EXERCISE AIM: Search for the word "hidden" in the entries. Each line that holds it should be copied.

ENTRIES PROVIDED below:

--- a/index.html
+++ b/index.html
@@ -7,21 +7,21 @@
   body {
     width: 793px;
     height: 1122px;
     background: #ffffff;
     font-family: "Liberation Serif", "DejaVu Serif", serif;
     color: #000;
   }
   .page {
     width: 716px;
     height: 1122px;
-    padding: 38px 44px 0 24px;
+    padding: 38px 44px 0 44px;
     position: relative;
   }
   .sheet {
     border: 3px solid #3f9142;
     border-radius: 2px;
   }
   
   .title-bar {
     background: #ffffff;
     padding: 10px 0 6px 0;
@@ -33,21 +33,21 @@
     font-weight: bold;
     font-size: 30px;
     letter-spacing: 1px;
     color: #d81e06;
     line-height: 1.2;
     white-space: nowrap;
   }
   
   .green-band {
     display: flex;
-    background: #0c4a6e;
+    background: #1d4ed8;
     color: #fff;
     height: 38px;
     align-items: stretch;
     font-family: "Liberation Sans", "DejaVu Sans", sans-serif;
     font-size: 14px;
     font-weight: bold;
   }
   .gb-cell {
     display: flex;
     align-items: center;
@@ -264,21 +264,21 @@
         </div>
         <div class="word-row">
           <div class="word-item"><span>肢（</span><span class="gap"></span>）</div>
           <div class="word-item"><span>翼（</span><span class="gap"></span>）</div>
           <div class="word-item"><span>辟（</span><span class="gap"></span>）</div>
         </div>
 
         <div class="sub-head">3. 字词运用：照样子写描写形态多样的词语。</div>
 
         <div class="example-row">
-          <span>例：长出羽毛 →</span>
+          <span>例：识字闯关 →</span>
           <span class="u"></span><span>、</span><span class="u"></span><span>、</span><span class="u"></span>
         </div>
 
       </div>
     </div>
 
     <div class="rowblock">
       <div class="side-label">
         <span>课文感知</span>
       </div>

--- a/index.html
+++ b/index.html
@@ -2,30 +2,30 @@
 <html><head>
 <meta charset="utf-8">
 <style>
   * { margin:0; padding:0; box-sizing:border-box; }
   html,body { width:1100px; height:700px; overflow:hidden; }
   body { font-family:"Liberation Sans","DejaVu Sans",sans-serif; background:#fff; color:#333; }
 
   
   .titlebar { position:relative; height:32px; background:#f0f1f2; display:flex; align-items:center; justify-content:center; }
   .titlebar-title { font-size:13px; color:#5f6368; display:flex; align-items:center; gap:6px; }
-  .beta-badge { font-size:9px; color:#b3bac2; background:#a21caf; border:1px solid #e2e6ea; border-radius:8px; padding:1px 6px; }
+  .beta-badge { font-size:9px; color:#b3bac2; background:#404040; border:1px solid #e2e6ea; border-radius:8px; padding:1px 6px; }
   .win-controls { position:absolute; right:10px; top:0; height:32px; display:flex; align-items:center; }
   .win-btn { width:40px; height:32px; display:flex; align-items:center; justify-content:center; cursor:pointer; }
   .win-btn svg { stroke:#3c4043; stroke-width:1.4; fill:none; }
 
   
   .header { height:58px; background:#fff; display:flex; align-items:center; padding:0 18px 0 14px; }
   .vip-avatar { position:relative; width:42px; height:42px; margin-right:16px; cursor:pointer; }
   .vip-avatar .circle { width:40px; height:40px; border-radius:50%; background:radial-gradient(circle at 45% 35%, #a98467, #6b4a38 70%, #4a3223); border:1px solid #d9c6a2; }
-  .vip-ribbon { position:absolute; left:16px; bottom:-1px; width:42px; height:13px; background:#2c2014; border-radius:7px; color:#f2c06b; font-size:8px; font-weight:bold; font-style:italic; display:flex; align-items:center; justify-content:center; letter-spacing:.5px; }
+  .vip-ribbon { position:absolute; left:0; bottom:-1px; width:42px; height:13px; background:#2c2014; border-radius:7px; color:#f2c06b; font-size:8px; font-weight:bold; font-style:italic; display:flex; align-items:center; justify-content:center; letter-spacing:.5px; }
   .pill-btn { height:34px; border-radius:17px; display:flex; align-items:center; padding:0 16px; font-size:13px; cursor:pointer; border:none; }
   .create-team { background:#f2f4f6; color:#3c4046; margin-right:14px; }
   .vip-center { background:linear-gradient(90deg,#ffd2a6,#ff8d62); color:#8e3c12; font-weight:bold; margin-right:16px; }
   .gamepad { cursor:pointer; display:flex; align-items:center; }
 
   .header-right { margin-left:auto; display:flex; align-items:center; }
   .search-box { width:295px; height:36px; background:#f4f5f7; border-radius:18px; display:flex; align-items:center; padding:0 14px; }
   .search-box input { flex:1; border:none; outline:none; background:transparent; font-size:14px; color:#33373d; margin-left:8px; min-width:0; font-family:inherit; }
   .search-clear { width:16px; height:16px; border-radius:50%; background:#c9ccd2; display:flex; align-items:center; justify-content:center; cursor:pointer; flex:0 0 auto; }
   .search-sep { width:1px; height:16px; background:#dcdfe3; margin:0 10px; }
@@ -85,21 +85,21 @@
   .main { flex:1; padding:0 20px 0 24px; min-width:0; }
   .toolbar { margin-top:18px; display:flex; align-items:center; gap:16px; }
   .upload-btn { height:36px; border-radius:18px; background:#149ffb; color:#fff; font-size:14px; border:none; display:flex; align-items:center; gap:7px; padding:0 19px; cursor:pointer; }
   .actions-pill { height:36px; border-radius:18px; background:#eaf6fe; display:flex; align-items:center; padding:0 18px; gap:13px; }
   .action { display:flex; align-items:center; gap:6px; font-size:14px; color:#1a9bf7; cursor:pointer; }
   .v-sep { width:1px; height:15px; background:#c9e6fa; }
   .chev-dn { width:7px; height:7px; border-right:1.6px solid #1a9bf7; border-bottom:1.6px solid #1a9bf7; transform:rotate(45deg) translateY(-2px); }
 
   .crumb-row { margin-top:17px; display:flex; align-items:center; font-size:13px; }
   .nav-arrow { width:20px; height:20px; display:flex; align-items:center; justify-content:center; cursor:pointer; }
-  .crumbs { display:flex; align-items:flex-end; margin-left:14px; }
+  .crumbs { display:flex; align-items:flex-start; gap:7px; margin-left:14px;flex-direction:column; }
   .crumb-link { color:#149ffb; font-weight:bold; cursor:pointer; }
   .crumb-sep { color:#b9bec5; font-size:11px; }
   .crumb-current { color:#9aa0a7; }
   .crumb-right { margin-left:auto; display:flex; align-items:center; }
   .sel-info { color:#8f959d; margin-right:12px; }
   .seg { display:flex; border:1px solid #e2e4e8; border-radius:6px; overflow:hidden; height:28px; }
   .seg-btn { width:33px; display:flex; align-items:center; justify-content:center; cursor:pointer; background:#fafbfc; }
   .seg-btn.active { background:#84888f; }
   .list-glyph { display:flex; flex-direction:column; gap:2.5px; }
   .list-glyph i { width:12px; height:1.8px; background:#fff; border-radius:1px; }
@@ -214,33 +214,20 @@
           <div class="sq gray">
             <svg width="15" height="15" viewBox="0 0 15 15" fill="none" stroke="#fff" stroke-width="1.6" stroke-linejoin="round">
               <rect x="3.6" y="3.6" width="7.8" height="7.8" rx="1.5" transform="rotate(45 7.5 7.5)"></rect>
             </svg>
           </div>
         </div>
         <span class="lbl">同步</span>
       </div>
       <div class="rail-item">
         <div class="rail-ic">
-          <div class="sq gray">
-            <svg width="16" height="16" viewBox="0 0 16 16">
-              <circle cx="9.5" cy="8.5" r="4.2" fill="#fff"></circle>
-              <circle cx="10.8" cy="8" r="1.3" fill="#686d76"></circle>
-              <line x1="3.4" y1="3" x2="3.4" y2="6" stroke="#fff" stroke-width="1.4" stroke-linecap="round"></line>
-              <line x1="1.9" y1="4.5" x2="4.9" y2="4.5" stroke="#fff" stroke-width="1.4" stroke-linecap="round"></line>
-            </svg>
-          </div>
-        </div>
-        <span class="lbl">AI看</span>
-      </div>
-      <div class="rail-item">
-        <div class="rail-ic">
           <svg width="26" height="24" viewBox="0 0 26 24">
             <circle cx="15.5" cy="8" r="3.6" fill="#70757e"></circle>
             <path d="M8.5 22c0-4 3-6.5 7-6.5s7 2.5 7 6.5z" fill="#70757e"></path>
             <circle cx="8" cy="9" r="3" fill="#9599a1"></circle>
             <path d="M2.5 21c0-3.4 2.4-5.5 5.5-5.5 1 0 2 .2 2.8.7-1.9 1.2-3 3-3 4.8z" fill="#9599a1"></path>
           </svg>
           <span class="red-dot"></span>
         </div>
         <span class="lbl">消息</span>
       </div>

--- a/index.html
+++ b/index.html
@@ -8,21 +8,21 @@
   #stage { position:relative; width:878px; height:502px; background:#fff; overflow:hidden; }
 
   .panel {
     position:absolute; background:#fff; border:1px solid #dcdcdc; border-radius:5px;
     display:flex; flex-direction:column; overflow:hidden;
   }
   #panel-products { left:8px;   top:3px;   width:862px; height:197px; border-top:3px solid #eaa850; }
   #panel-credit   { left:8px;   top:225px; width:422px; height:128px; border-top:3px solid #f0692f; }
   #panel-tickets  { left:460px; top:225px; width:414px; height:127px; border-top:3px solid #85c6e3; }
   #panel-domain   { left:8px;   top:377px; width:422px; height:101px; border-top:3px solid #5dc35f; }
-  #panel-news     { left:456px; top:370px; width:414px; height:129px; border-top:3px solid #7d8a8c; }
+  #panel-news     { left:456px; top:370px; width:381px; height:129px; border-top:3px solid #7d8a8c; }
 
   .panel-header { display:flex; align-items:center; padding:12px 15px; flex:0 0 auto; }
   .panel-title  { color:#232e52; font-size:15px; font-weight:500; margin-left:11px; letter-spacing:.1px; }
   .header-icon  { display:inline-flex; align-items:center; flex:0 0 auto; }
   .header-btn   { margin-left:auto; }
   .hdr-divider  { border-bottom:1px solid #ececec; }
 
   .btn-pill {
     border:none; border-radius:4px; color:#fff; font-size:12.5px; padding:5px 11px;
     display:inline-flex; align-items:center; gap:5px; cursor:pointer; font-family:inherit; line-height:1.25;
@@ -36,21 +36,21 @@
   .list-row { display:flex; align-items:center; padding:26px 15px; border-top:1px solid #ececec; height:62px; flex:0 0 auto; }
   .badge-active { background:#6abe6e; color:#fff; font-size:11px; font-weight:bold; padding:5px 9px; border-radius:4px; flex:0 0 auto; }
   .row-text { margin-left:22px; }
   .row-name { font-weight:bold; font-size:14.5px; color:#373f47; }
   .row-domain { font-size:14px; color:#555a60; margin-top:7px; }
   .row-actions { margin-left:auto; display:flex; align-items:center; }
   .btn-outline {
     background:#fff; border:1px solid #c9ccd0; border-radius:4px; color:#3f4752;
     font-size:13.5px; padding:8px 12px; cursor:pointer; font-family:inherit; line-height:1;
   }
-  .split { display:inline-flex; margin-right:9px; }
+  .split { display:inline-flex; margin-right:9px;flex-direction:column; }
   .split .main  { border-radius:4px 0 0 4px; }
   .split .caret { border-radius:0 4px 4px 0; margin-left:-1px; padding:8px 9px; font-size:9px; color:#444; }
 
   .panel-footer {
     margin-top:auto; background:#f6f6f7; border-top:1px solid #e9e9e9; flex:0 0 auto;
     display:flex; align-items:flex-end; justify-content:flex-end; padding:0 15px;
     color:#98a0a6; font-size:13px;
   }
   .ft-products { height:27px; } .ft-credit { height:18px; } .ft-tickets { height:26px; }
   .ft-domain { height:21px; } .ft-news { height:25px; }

End of ENTRIES PROVIDED.

REPLY TO THE EXERCISE:
   html,body { width:1100px; height:700px; overflow:hidden; }
   .seg { display:flex; border:1px solid #e2e4e8; border-radius:6px; overflow:hidden; height:28px; }
   #stage { position:relative; width:878px; height:502px; background:#fff; overflow:hidden; }
     display:flex; flex-direction:column; overflow:hidden;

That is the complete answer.